Was Apple dabei nicht verriet: welche Teile des DMA es eigentlich sein sollen, die der Veröffentlichung von Apple Intelligence im Weg stehen. Immerhin bietet selbst das zuletzt gerade bei diesem Themen notorisch vorsichtig agierende Google eine Fülle von zu Apple Intelligence sehr ähnlichen KI-Features auf seinen Smartphones an – und zwar eben auch in der EU. Dass das ein Problem in Hinblick auf den DMA sein könnte, auf die Idee ist bisher sonst noch niemand gekommen.

Dazu passt dann auch, dass die große Ankündigung zumindest in Bezug auf Apple Intelligence bei näherer Betrachtung eigentlich gar keine ist. Dessen Veröffentlichung noch im laufenden Jahr stand nämlich für die EU ohnehin nie im Raum. Apple Intelligence soll zwar im Herbst erstmals verfügbar sein, das aber nur in einer frühen Testversion und ausschließlich in den USA und auf Englisch, hieß es Anfang Juni offiziell.

Stimmung machen

Insofern liegt der Verdacht nahe, dass es Apple um etwas ganz anderes geht: Stimmung gegen die EU-Regulierung zu machen. Offenbar hofft man, dass sich die iPhone-Massen erheben und mit dem goldenen Käfig in der Hand nach Brüssel ziehen, um die ohnehin nur sehr begrenzte und von Apple doch verhasste Öffnung des iPhones wieder rückgängig zu machen.

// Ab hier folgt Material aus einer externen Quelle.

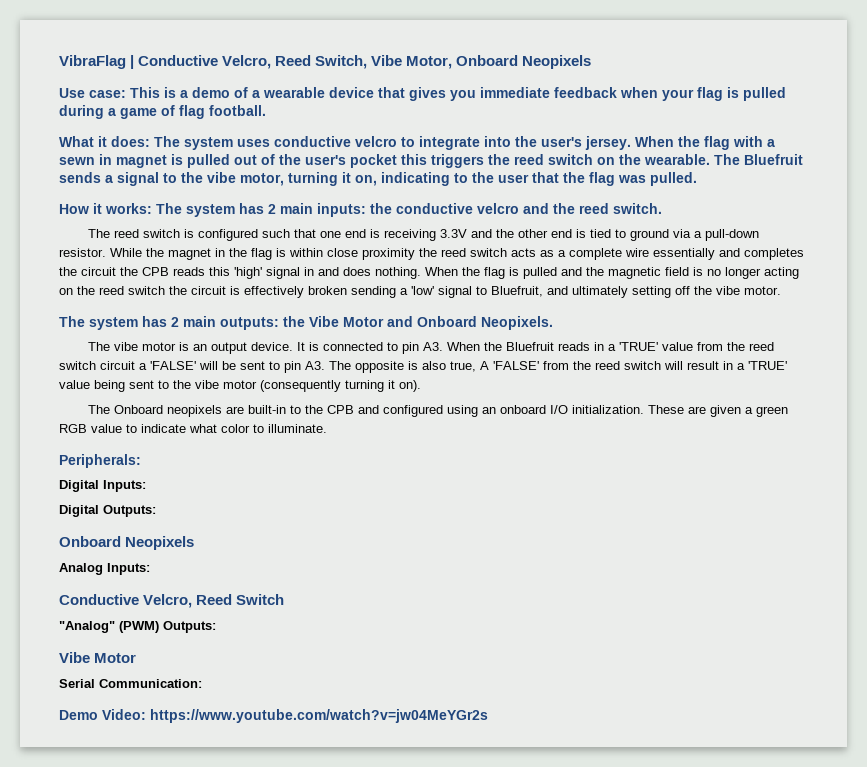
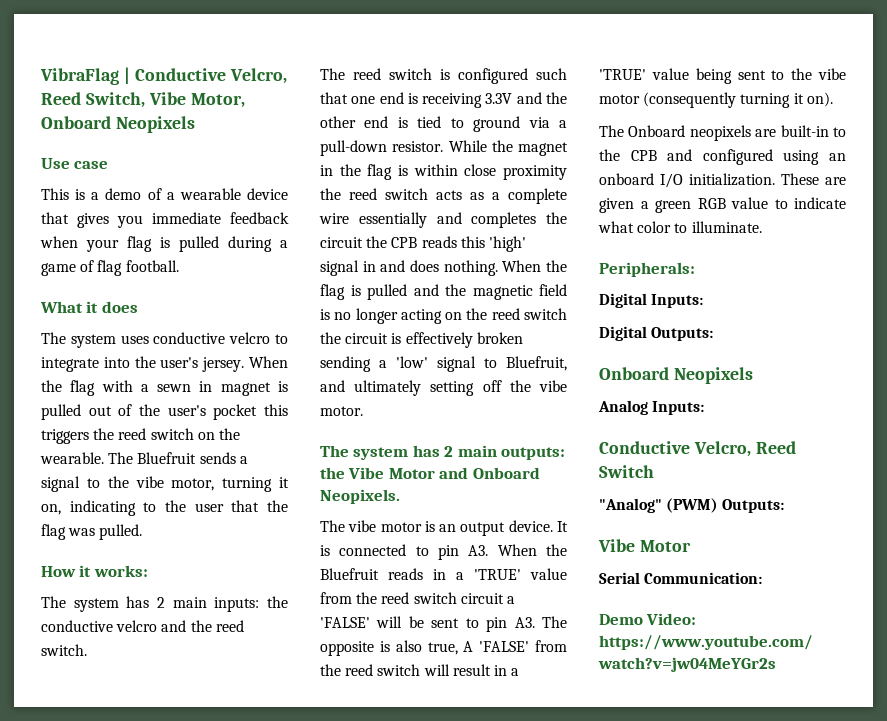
- Use case: This is a demo of a wearable device that gives you immediate feedback when your flag is pulled during a game of flag football.
+ Use case
+ This is a demo of a wearable device that gives you immediate feedback when your flag is pulled during a game of flag football.
- What it does: The system uses conductive velcro to integrate into the user's jersey.
+ What it does
+ The system uses conductive velcro to integrate into the user's jersey.
- How it works: The system has 2 main inputs: the conductive velcro and the reed switch.
+ How it works:
+ The system has 2 main inputs: the conductive velcro and the reed switch.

Eine Öffnung, die – nur zur Erinnerung – dermaßen zweifelhaft umgesetzt wurde, dass Apple vor kurzem die zweifelhafte Ehre zuteilwurde, als erstes Unternehmen ganz offiziell eine Strafe in zweistelliger Milliardenhöhe wegen Verstoßes gegen den DMA in Aussicht gestellt zu bekommen. Dass die oben erwähnte Apple-Ankündigung nur wenige Tage nach den ersten Gerüchten zur nahenden DMA-Strafe erfolgte, ist dabei wohl kaum ein Zufall.

iPhone Mirroring

Aber natürlich braucht so ein Druckmittel auch eine Spur von echtem Druck. Also hat Apple in die Liste der angeblich wegen des DMA nicht für die EU umsetzbaren Features auch eines gesetzt, auf das viele iPhone-User mit Sehnsucht gewartet haben: das Teilen des Bildschirms mit einem macOS-Rechner. In der Kombination aus den kommenden iOS 18 und macOS 15 wird es also möglich, das Smartphone vom Rechner aus fernzusteuern. Wer will, kann damit dann etwa Benachrichtigungen für das Smartphone direkt am großen Display mitverfolgen und sogar mit ihnen interagieren.

Mit der am Montag veröffentlichten zweiten Beta von iOS 18 geht das "iPhone Mirroring" nun auch tatsächlich – aber eben nicht in der EU. Technisch irgendwie nachvollziehbare Gründe für diese Entscheidung kann Apple nicht liefern beziehungsweise versucht es gar nicht. Es ist einfach so, und schuld daran ist halt "irgendwas mit DMA".

Ein trotziges Kind

Was bleibt, ist einmal der Eindruck, dass Apple in dieser Causa alles andere als professionell agiert. Wie ein Unternehmen, das glaubt, dass die Spielregeln nur für die Konkurrenz, aber nicht für einen selbst gelten. Man könnte auch erneut sagen: ziemlich kindisch.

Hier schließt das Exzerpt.